Debts Manager Tutorial Part 2: Contract Design

Hi guys! Welcome back to this tutorial!

In this second chapter of Debts Manager Tutorial I would like to show you how I have designed the REST API of Debts Manager. I’m going to follow the API First approach, documenting all aspects of the API Design with OpenAPI 3.

This post doesn’t aim to provide you a full guide of how to design REST APIs: if you want more resources to learn it, look at the end of this post

Analysis

The REST APIs, in contrast with RPC, are driven by the data the services wants to expose. In the previous chapter I gave you an idea of the entities we must expose. Now I tabulate these and the relative operations on it.

Entity Create Retrieve Update Delete
User
User relationship
Transaction
Status

This table is a pretty good starting point, but I must refine the analysis enforcing our methods with policies and logics.
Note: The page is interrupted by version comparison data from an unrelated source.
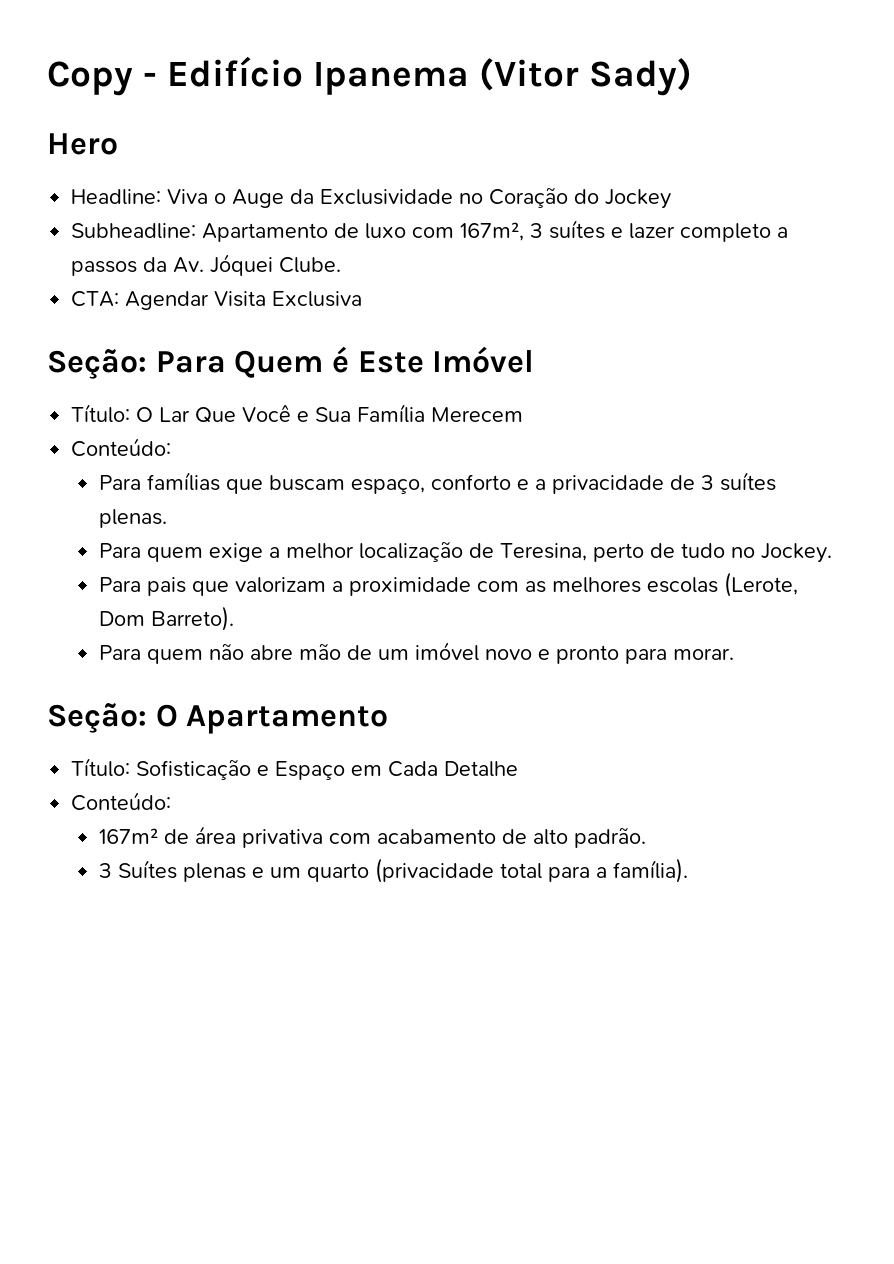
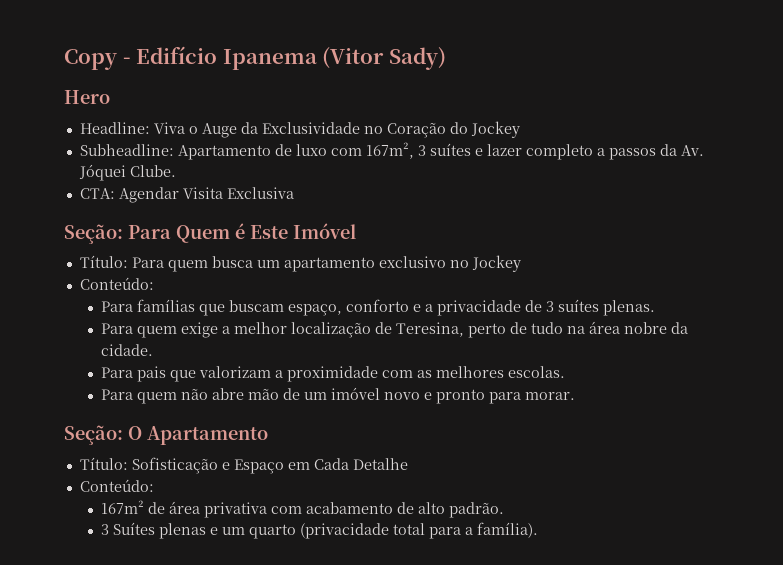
- Título: O Lar Que Você e Sua Família Merecem
+ Título: Para quem busca um apartamento exclusivo no Jockey
- Para quem exige a melhor localização de Teresina, perto de tudo no Jockey.
+ Para quem exige a melhor localização de Teresina, perto de tudo na área nobre da cidade.
- Para pais que valorizam a proximidade com as melhores escolas (Lerote, Dom Barreto).
+ Para pais que valorizam a proximidade com as melhores escolas.

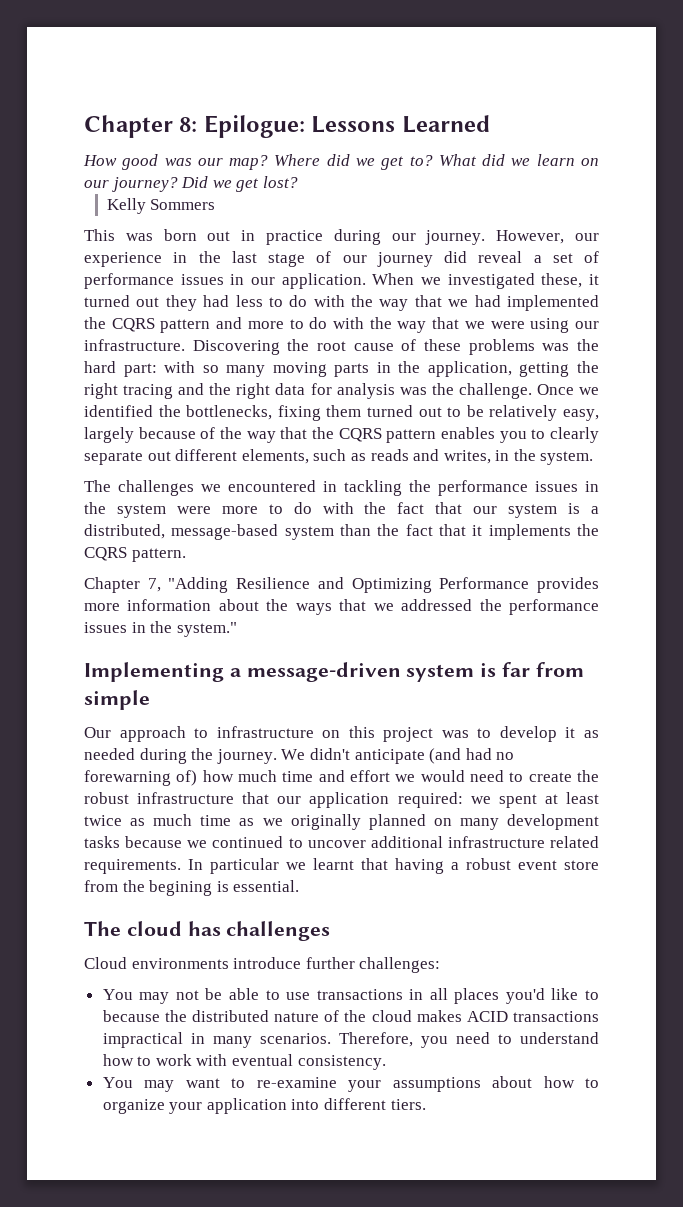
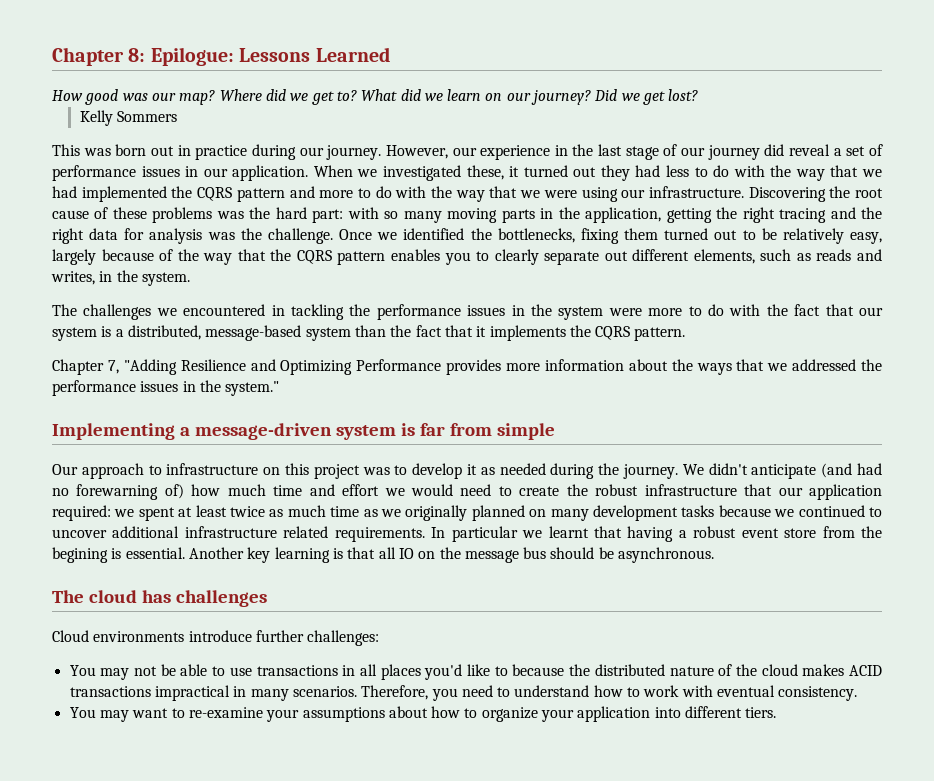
+ Another key learning is that all IO on the message bus should be asynchronous.

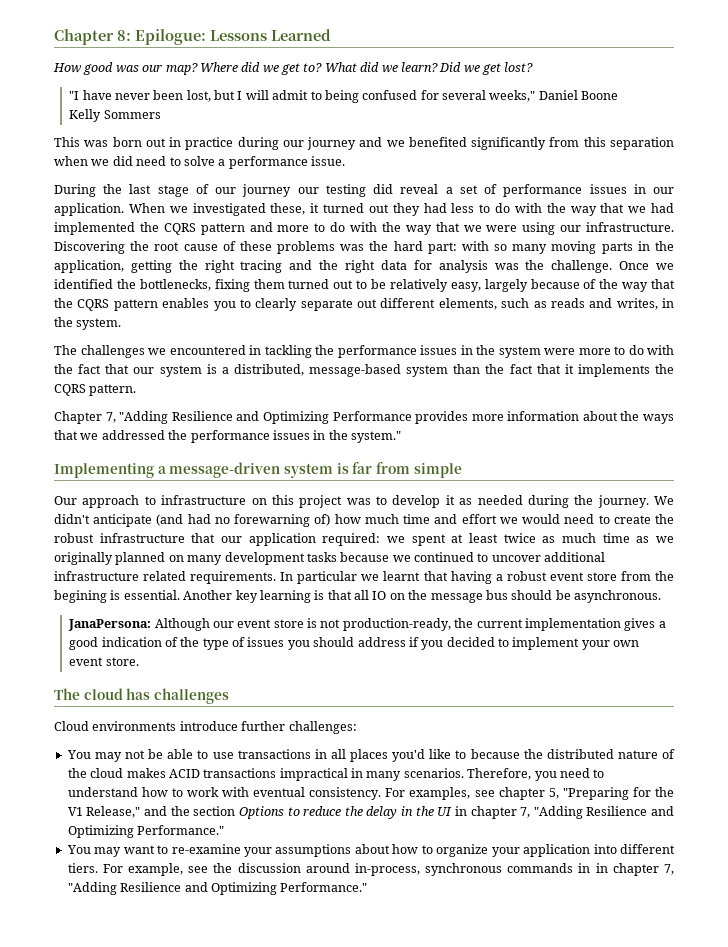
- What did we learn on our journey?
+ What did we learn?
+ "I have never been lost, but I will admit to being confused for several weeks," Daniel Boone
- This was born out in practice during our journey. However, our experience in the last stage of our journey did reveal a set of performance issues in our application.
+ This was born out in practice during our journey and we benefited significantly from this separation when we did need to solve a performance issue.
+ During the last stage of our journey our testing did reveal a set of performance issues in our application.
+ JanaPersona: Although our event store is not production-ready, the current implementation gives a good indication of the type of issues you should address if you decided to implement your own event store.
+ For examples, see chapter 5, "Preparing for the V1 Release," and the section Options to reduce the delay in the UI in chapter 7, "Adding Resilience and Optimizing Performance."
+ For example, see the discussion around in-process, synchronous commands in in chapter 7, "Adding Resilience and Optimizing Performance."

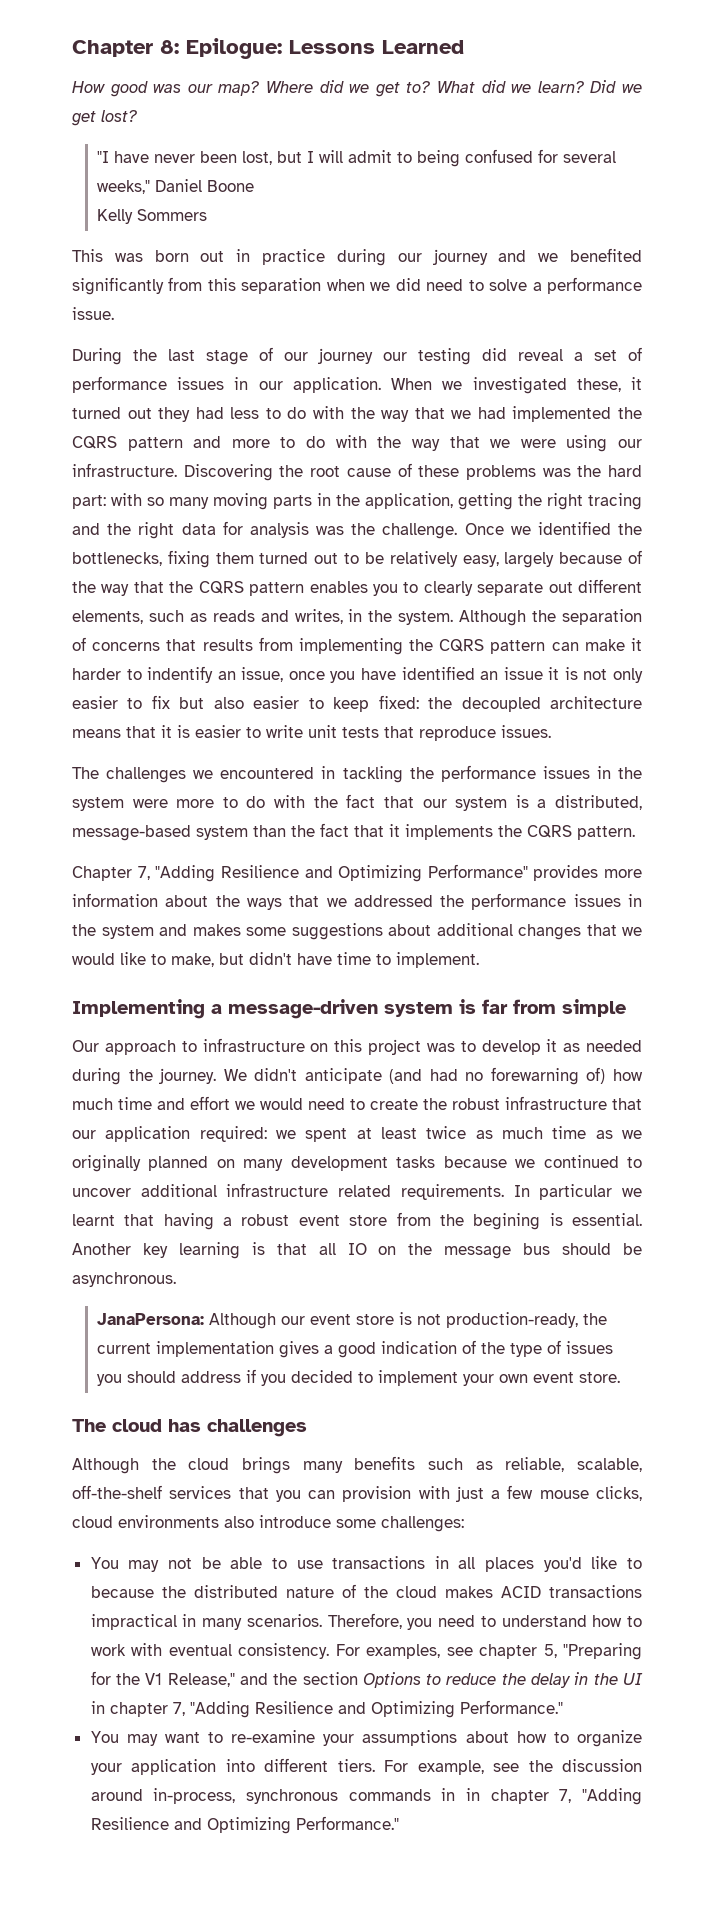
+ Although the separation of concerns that results from implementing the CQRS pattern can make it harder to indentify an issue, once you have identified an issue it is not only easier to fix but also easier to keep fixed: the decoupled architecture means that it is easier to write unit tests that reproduce issues.
- Chapter 7, "Adding Resilience and Optimizing Performance provides more information about the ways that we addressed the performance issues in the system."
+ Chapter 7, "Adding Resilience and Optimizing Performance" provides more information about the ways that we addressed the performance issues in the system and makes some suggestions about additional changes that we would like to make, but didn't have time to implement.
- Cloud environments introduce further challenges:
+ Although the cloud brings many benefits such as reliable, scalable, off-the-shelf services that you can provision with just a few mouse clicks, cloud environments also introduce some challenges:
These policies are primarly based on who is making the request. I’m going to define a login phase together with JWT to provide authorization and authentication. Each endpoint, except login and register, is secured with a JWT auth. My objective is expose, for each user, only a subset of data relative to the user itself.

Models

Before defining the endpoints I must formally describe the data models representing the service entities. OpenAPI has its own Json Schema dialect to define models: OpenAPI Schema. This is an extended subset of Json Schema Draft 5. Meanwhile I’m writing, there is a proposal to allow usage of every version of Json Schema, including the newer versions, with an extension https://github.com/OAI/OpenAPI-Specification/issues/1532.

I place these schemas in main OpenAPI file under components and schemas keywords. I can refeer to it using Json schema references ($ref keyword).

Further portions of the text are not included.